↓↓↓
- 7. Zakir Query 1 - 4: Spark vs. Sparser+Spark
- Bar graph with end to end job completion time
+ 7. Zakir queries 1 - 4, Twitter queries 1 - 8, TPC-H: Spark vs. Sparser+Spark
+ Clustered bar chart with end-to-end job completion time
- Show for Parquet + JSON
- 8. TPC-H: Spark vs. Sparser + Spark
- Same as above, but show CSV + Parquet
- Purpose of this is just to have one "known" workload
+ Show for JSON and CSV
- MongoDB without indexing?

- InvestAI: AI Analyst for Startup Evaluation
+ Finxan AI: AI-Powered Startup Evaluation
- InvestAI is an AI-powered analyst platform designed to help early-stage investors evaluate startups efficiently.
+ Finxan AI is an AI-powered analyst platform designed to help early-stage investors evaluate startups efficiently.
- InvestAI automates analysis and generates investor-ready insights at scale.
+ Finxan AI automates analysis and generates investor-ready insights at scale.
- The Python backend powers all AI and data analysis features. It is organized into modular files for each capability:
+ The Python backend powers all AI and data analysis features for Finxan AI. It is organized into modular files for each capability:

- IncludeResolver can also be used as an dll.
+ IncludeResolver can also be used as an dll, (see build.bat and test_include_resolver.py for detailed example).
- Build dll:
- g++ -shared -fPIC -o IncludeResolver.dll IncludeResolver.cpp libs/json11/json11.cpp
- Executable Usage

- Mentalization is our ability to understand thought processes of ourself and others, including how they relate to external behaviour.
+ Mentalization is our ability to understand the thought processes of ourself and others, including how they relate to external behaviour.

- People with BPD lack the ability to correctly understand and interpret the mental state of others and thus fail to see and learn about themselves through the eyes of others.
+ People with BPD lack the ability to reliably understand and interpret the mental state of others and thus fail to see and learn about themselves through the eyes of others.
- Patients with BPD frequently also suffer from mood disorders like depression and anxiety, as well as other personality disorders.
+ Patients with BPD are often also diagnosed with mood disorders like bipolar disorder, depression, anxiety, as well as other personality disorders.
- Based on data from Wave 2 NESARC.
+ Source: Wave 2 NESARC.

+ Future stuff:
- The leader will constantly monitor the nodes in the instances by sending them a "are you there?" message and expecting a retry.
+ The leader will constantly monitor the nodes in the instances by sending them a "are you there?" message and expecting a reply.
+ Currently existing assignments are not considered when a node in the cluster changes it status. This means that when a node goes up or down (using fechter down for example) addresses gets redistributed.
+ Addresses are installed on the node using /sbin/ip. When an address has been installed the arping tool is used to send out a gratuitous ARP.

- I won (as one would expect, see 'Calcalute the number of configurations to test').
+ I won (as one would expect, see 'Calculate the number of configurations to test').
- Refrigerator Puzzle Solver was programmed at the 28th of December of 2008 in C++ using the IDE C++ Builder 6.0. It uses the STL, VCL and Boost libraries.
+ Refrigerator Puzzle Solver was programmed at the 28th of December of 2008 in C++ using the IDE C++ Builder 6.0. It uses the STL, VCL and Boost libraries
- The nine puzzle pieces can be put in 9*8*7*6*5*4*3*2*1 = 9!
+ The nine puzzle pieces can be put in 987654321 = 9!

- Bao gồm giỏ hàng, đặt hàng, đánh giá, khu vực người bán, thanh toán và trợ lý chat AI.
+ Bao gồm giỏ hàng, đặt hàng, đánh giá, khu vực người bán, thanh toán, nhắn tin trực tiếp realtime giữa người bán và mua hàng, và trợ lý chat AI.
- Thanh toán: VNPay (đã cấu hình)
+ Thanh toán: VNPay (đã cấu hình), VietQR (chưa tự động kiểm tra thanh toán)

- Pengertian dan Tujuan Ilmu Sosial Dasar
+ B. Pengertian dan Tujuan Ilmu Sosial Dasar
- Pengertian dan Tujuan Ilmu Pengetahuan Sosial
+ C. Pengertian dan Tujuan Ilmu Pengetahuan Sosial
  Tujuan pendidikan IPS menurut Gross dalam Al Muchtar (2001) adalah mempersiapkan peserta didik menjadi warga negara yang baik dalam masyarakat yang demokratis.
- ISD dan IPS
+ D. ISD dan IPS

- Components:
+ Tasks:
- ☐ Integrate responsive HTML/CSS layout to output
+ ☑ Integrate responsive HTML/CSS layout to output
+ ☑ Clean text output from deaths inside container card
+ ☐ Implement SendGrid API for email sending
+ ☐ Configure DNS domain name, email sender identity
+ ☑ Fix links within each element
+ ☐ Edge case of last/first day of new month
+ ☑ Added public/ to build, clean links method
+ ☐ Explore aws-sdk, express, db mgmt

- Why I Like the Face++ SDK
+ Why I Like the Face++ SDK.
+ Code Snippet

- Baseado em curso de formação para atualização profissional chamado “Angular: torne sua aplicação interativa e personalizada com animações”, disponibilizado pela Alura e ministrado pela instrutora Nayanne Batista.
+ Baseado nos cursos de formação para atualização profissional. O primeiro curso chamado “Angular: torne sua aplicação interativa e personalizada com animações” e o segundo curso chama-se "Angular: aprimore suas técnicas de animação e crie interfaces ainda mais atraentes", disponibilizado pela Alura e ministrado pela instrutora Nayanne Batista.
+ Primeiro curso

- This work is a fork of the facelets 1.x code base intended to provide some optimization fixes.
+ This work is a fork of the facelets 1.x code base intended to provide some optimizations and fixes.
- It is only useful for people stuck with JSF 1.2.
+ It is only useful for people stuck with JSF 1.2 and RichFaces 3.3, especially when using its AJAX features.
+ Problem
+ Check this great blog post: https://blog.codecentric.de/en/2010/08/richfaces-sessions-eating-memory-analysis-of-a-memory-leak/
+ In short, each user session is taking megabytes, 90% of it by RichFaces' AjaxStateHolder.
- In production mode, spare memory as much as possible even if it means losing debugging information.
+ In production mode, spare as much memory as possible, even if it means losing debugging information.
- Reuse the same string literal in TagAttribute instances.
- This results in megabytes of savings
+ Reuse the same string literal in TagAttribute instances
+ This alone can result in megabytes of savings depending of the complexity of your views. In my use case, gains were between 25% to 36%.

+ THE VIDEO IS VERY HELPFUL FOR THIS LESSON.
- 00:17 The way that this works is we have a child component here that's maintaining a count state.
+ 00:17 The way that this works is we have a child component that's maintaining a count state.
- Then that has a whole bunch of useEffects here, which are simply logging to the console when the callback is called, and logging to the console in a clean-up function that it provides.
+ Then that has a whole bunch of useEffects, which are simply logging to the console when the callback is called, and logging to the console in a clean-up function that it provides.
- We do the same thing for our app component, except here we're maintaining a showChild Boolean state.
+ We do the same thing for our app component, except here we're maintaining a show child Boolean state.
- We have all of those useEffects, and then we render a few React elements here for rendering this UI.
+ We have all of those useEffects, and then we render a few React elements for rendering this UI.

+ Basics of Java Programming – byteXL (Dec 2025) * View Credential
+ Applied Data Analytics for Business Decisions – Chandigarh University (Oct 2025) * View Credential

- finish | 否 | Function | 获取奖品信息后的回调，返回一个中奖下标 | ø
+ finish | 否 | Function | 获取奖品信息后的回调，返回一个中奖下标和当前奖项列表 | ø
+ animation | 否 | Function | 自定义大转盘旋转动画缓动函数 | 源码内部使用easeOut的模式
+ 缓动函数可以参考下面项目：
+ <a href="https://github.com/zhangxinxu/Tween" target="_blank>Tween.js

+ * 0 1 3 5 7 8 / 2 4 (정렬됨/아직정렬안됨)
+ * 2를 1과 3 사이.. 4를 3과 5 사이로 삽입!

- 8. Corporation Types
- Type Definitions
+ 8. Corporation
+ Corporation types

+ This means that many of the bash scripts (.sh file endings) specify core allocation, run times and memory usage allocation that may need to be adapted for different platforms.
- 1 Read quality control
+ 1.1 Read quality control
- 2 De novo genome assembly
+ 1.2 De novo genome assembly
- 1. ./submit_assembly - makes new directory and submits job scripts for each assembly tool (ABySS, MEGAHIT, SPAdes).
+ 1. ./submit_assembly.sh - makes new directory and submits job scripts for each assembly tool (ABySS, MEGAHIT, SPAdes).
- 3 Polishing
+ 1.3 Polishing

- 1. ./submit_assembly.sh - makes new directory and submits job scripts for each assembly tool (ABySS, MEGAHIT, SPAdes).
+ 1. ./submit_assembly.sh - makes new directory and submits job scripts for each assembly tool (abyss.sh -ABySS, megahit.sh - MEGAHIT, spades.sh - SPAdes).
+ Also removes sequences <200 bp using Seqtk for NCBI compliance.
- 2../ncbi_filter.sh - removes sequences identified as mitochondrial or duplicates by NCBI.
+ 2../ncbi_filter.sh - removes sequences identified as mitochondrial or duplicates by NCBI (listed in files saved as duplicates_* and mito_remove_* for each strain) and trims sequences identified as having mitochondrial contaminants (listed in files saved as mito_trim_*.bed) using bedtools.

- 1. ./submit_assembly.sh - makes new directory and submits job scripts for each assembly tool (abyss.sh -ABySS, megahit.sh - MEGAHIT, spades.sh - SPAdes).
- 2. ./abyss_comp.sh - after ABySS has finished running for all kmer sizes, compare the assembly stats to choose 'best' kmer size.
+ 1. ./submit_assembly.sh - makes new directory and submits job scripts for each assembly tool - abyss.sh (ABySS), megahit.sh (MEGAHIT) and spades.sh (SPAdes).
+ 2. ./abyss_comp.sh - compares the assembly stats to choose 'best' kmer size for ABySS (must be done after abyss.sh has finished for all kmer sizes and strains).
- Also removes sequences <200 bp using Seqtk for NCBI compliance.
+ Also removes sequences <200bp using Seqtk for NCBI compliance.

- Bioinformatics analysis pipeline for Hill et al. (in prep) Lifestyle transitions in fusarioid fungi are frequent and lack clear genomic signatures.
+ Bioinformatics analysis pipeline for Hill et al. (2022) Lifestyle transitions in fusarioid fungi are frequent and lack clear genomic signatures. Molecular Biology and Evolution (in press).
↑↑↑
_Task goal_: What you give back should be exactly the lines of the data above from the line with "- Same as above, but show CSV + Parquet" through the line with "- Executable Usage", both of those included, and nothing more.

_Completed task_:
- Same as above, but show CSV + Parquet
- Purpose of this is just to have one "known" workload
+ Show for JSON and CSV
- MongoDB without indexing?

- InvestAI: AI Analyst for Startup Evaluation
+ Finxan AI: AI-Powered Startup Evaluation
- InvestAI is an AI-powered analyst platform designed to help early-stage investors evaluate startups efficiently.
+ Finxan AI is an AI-powered analyst platform designed to help early-stage investors evaluate startups efficiently.
- InvestAI automates analysis and generates investor-ready insights at scale.
+ Finxan AI automates analysis and generates investor-ready insights at scale.
- The Python backend powers all AI and data analysis features. It is organized into modular files for each capability:
+ The Python backend powers all AI and data analysis features for Finxan AI. It is organized into modular files for each capability:

- IncludeResolver can also be used as an dll.
+ IncludeResolver can also be used as an dll, (see build.bat and test_include_resolver.py for detailed example).
- Build dll:
- g++ -shared -fPIC -o IncludeResolver.dll IncludeResolver.cpp libs/json11/json11.cpp
- Executable Usage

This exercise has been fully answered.